Problem to work on – Below are the records; copy each line in which "stroke" occurs.

*** Data for this exercise

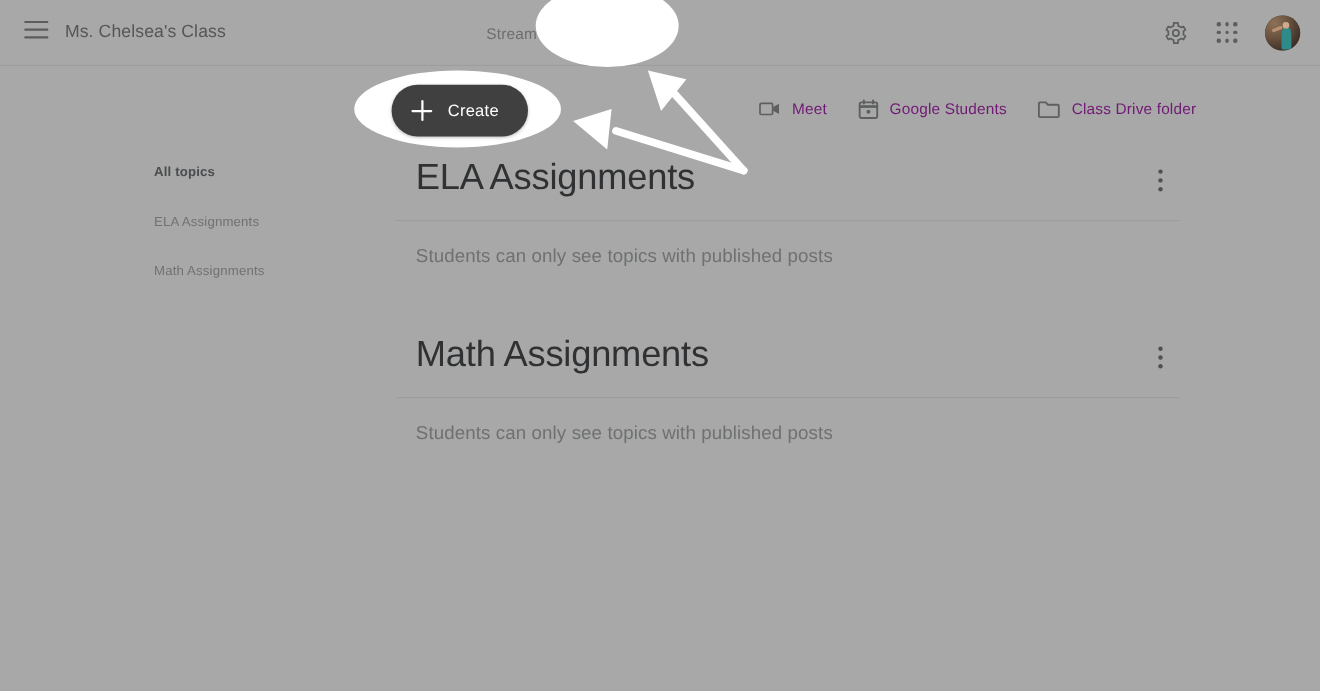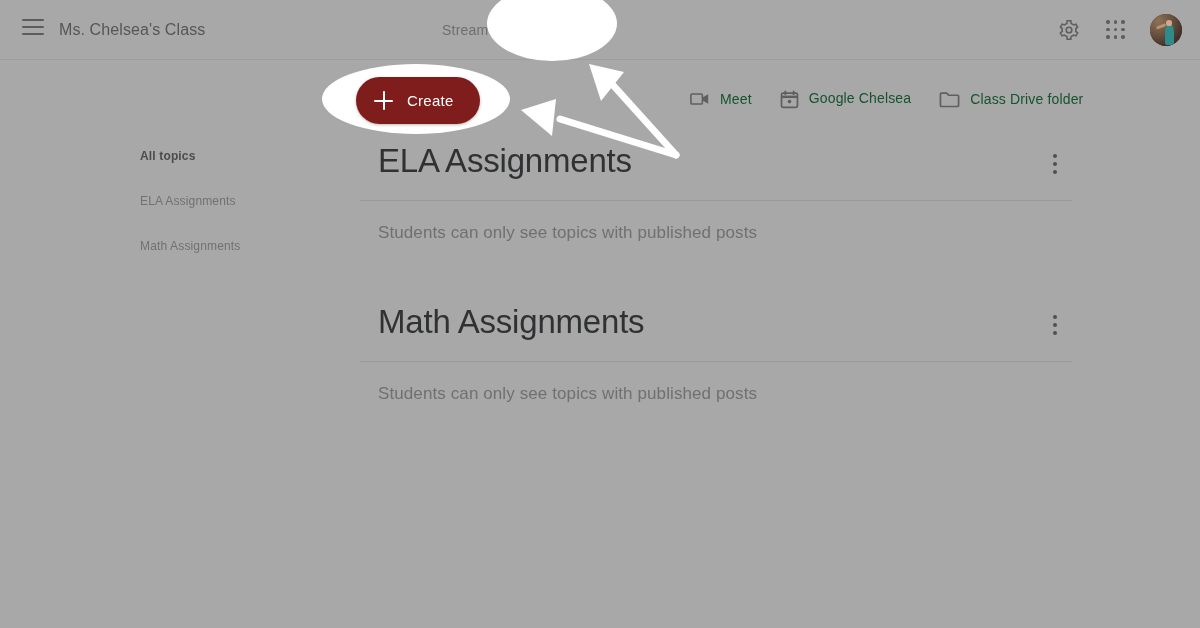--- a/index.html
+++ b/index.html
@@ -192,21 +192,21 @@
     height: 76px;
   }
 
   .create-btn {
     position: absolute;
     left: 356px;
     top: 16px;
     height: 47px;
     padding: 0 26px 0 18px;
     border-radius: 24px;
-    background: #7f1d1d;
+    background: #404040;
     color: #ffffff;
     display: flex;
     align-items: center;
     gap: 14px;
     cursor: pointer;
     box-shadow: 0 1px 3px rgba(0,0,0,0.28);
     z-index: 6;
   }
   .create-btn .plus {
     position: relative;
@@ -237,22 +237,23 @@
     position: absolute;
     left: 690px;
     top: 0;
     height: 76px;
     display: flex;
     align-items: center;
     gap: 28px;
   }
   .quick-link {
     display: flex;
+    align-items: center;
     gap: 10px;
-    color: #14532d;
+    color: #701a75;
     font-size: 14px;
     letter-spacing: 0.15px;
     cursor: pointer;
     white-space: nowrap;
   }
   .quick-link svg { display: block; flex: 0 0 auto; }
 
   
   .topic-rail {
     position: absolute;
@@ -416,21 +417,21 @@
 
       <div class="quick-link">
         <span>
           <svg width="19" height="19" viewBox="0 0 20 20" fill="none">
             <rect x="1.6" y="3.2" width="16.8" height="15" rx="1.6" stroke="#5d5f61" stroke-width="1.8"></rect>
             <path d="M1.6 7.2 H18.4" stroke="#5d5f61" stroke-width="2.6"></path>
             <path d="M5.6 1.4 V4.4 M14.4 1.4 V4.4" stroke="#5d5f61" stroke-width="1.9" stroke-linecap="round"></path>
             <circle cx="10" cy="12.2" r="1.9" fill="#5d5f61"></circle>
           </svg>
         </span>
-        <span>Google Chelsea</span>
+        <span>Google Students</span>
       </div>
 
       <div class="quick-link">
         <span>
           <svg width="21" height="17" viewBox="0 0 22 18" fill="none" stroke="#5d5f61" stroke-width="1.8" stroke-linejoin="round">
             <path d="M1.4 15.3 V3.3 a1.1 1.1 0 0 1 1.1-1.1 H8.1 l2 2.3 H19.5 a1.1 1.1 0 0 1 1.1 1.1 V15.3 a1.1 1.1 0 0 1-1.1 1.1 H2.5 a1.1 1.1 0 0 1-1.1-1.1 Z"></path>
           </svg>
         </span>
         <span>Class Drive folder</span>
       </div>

******

Exercise response –
             <rect x="1.6" y="3.2" width="16.8" height="15" rx="1.6" stroke="#5d5f61" stroke-width="1.8"></rect>
             <path d="M1.6 7.2 H18.4" stroke="#5d5f61" stroke-width="2.6"></path>
             <path d="M5.6 1.4 V4.4 M14.4 1.4 V4.4" stroke="#5d5f61" stroke-width="1.9" stroke-linecap="round"></path>
           <svg width="21" height="17" viewBox="0 0 22 18" fill="none" stroke="#5d5f61" stroke-width="1.8" stroke-linejoin="round">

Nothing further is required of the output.